Y lo cierto es que, en mis treinta y ocho años largos de vida, pocas veces he visto tan claro el rostro de Cristo como en los ojos de esos hombres y mujeres cuando me agradecían que les sirviera un simple café con leche y galletas, o que jugara con ellos una partida de cartas y dominó, o que, sencillamente, escuchara con atención su historia, sus proyectos de futuro -sí, los tienen- o las consecuencias de su última borrachera.

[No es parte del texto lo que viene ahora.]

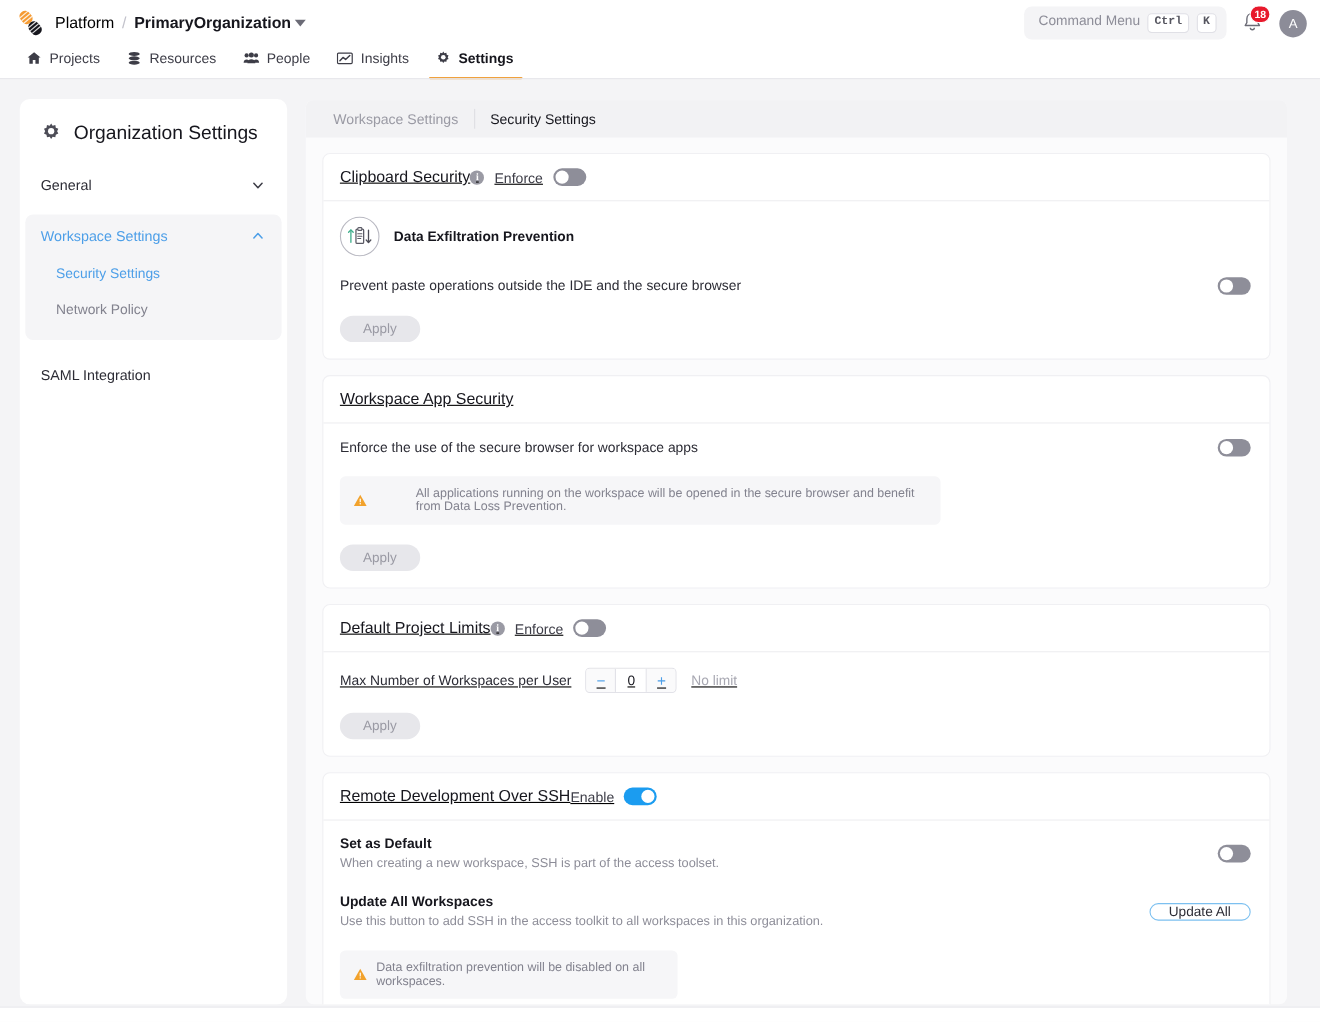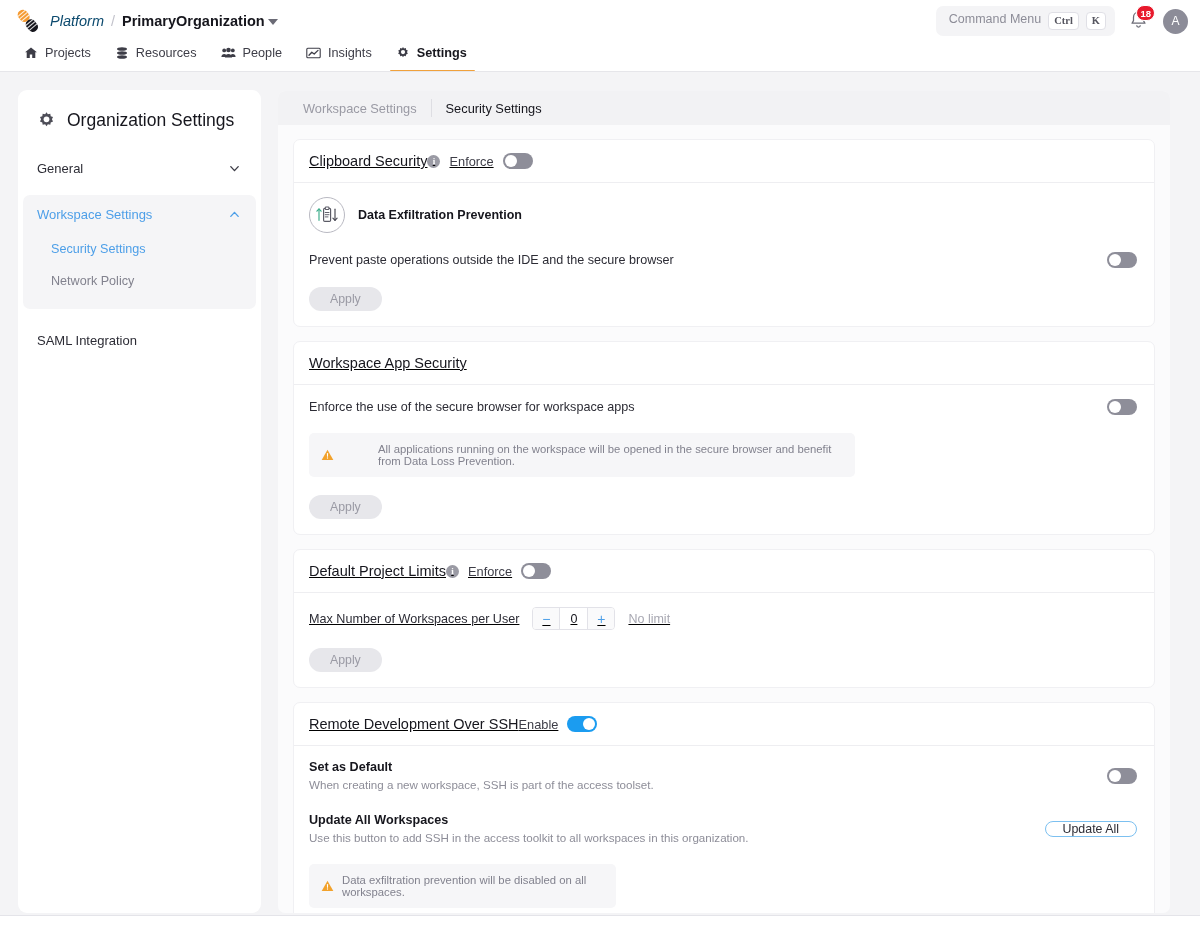"Platform" .crumb-muted { color: #0c4a6e -> #000000; font-style: italic -> none }
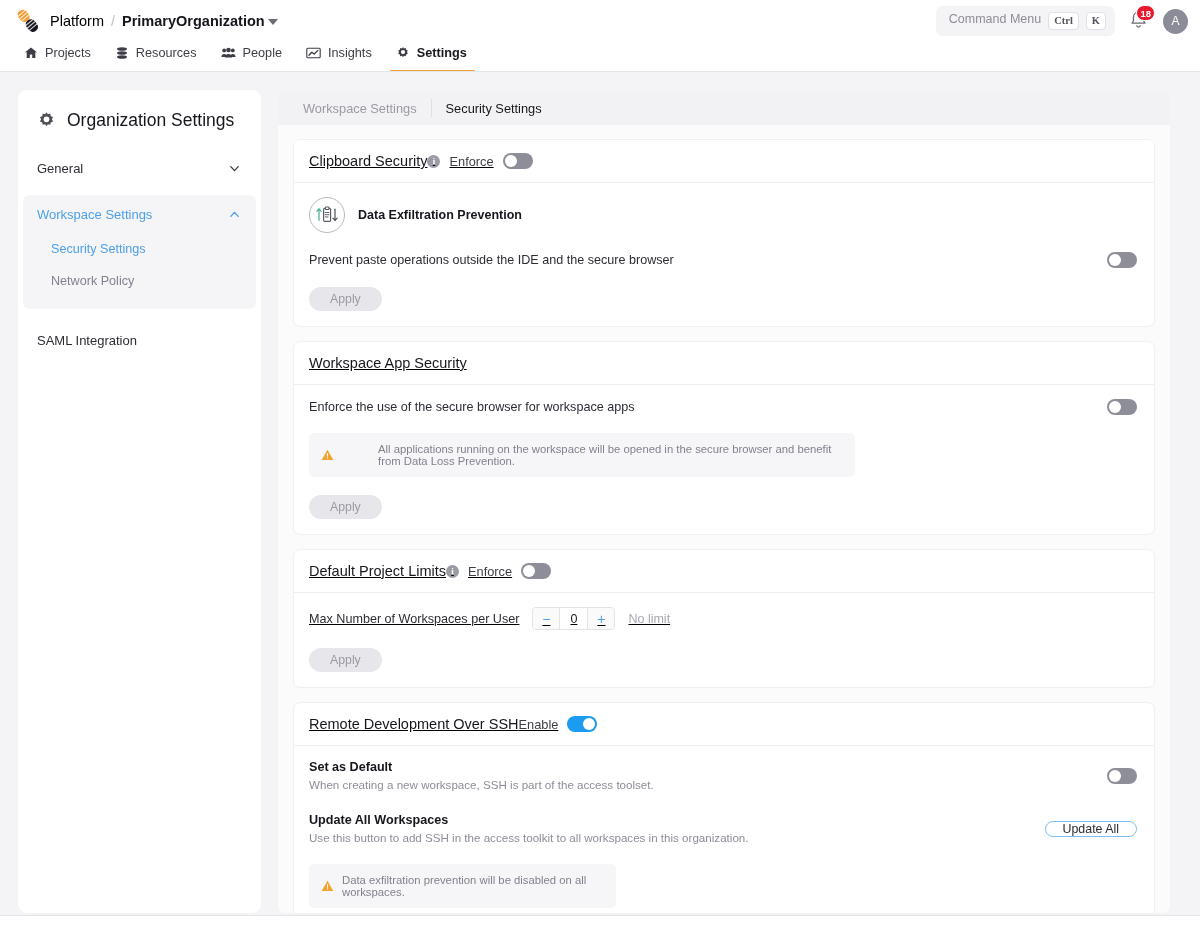"Ctrl" .kbd { font-family: Liberation Serif, serif -> Liberation Mono, monospace }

De hecho, en estos días le he preguntado al Señor en más de una ocasión qué era lo que podía yo devolverles a cambio de todo lo que, siquiera inconscientemente, me estaban dando ellos a mí. Porque toda mi supuesta sapiencia teológica, todos mis argumentos apologéticos, todo mi estudio y lectura de las Escrituras y libros espirituales difícilmente pueden enseñarme tanto sobre el amor de Dios como la mirada agradecida, limpia y sincera de los pobres que han cruzado por mi vida en este último mes. Sólo el cariño de mis hijos y el amor inmerecido de mi esposa me ha llenado tanto. He llegado a la conclusión de que, por el momento, lo único que puedo hacer es orar por ellos. Sólo me acuerdo del nombre de algunos, pero Dios los conoce a todos desde que estaban en el vientre de sus madres. Y más los ama Él que yo. Por tanto, aunque a la mayoría, si no a todos, no vuelva a verles nunca más en esta vida, espero encontrarme con muchos de ellos, si es que muero en gracia, en el gran albergue eterno que será el cielo.

Vaya desde aquí mi agradecimiento y apoyo a los profesionales y voluntarios que dedican su vida a servir a estas gentes. Y vaya este consejo: aunque sé que no es fácil, no dejéis que se convierta en una rutina lo que es un privilegio. Y ciertamente no hay mayor privilegio que servir a Dios en aquellos que más necesitados están de su amor y de nuestro calor humano.